We also recall that **not all containers are monads** and that **all monads are functors**.
\\
Monads are already implemented in Haskell, 'Maybe' being one of them:
instance Monad Maybe where
mx >>= f =
case mx of
Just v -> f v
Nothing -> Nothing
return = Just
Do not forget about the syntactic sugar presented at lecture!
===== 10.1. Working with 'Maybe' =====
This section is meant to accommodate you to using Monads by playing around with an already implemented and familiar Monad: Maybe.
We will work with the **Nat** data type that you already should be familiar with. Add the following lines to your code:
data Nat = Zero | Succ Nat deriving Show
fromInt :: Int -> Maybe Nat
fromInt x
| x < 0 = Nothing
| otherwise = Just $ get x
where get 0 = Zero
get x = Succ (get (x-1))
Every exercise will require you to implement extra functions which process Nat numbers such as adding or subtracting.
Use fromInt function to manually test your solutions.
**10.1.1** Implement the following adding and subtracting functions.
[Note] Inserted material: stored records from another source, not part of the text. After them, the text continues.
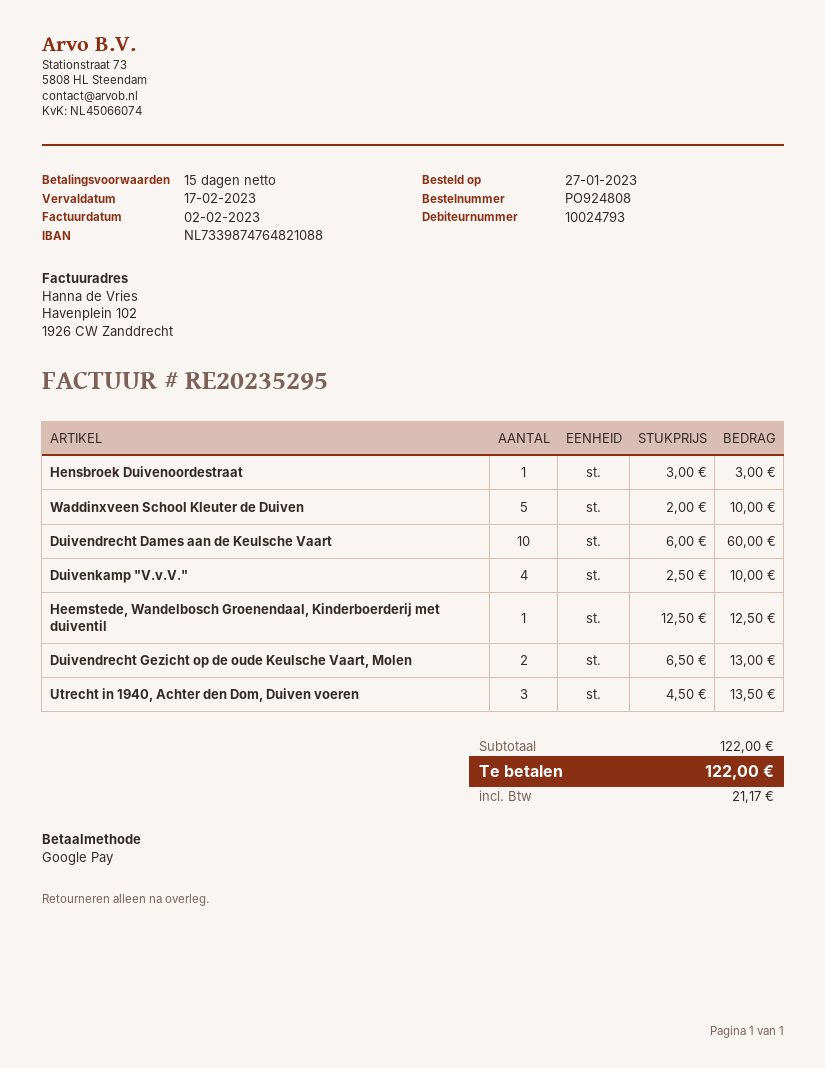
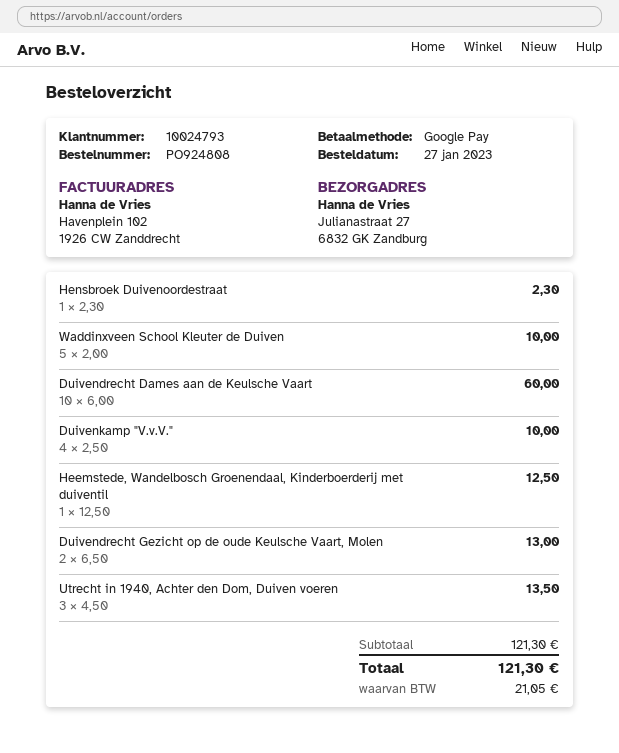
Hensbroek Duivenoordestraat: 1 x 3.00 = 3.00 -> 1 x 2.30 = 2.30
subtotal: 122.00 -> 121.30
tax: 21.17 -> 21.05
total: 122.00 -> 121.30

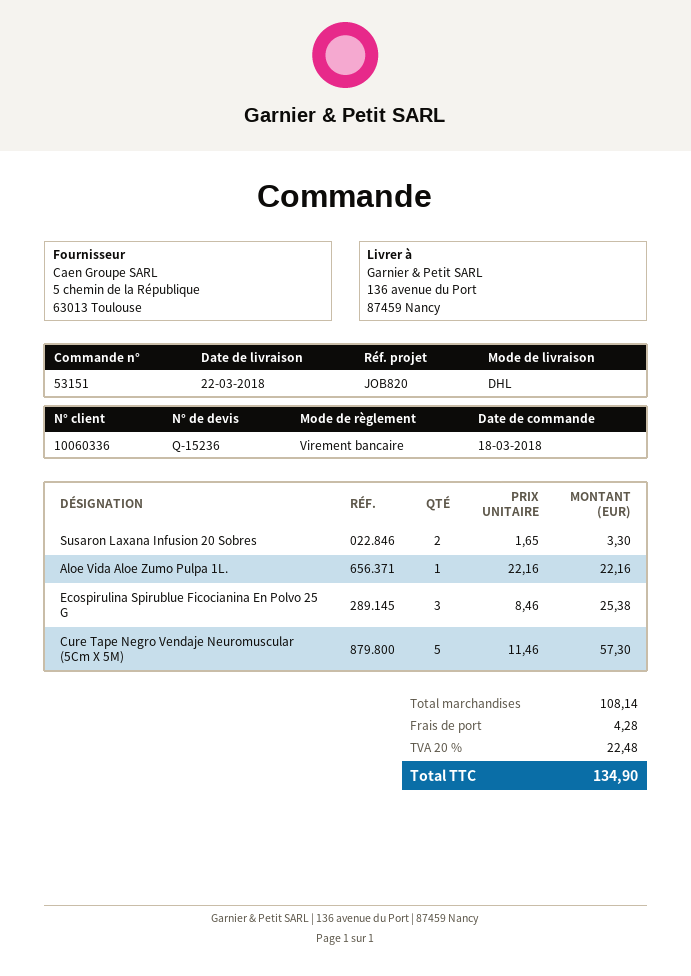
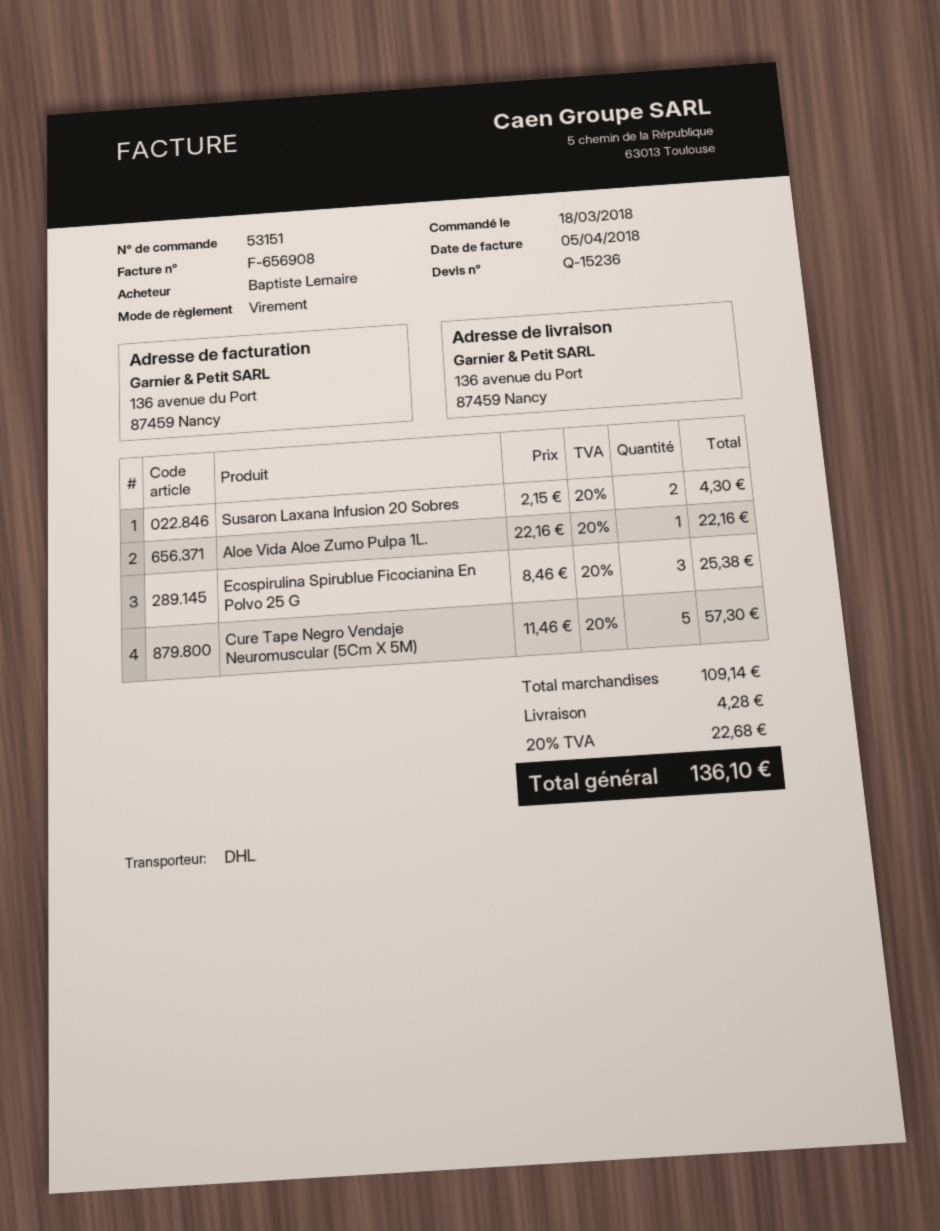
Susaron Laxana Infusion 20 Sobres: 2 x 1.65 = 3.30 -> 2 x 2.15 = 4.30
subtotal: 108.14 -> 109.14
tax: 20% = 22.48 -> 20% = 22.68
total: 134.90 -> 136.10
Using Maybe allows us to easily treat the case of negative numbers.
mminus :: Maybe Nat -> Maybe Nat -> Maybe Nat
mminus m n = undefined
mplus :: Maybe Nat -> Maybe Nat -> Maybe Nat
mplus m n = undefined
**10.1.2** Implement multiplication (from scratch, do not use the already defined mplus).
mmulti :: Maybe Nat -> Maybe Nat -> Maybe Nat
mmulti m n = undefined
===== 10.2. Implementing our 'Parser' =====
Firstly we need to understand the role of our parser.
Given the type:
data Expr = Atom Int | Var String | Plus Expr Expr deriving Show
our parser should be able to process the string: "1 + x + 2" \\
into and acceptable expression: Plus (Atom 1) $ Plus (Var "x") (Atom 2)
Parsing a whole string at once is extremely inefficient and complex, hence we generally divide it into steps, such as: \\
parseAtom: "1 + x + 2" = (Atom 1, "+ x + 2")
Also, we need to incorporate error-handling which we will represent using lists: the empty-list is an error, and the singleton list is a valid value containing it.
Finally, parsing is not just limited to expressions, hence we need to build a general implementation.
Now that we understand what we need to implement, this seems like a fitting job for Monads, as it incorporates sequencing, error-handling and modularity, which represent a perfect use for them.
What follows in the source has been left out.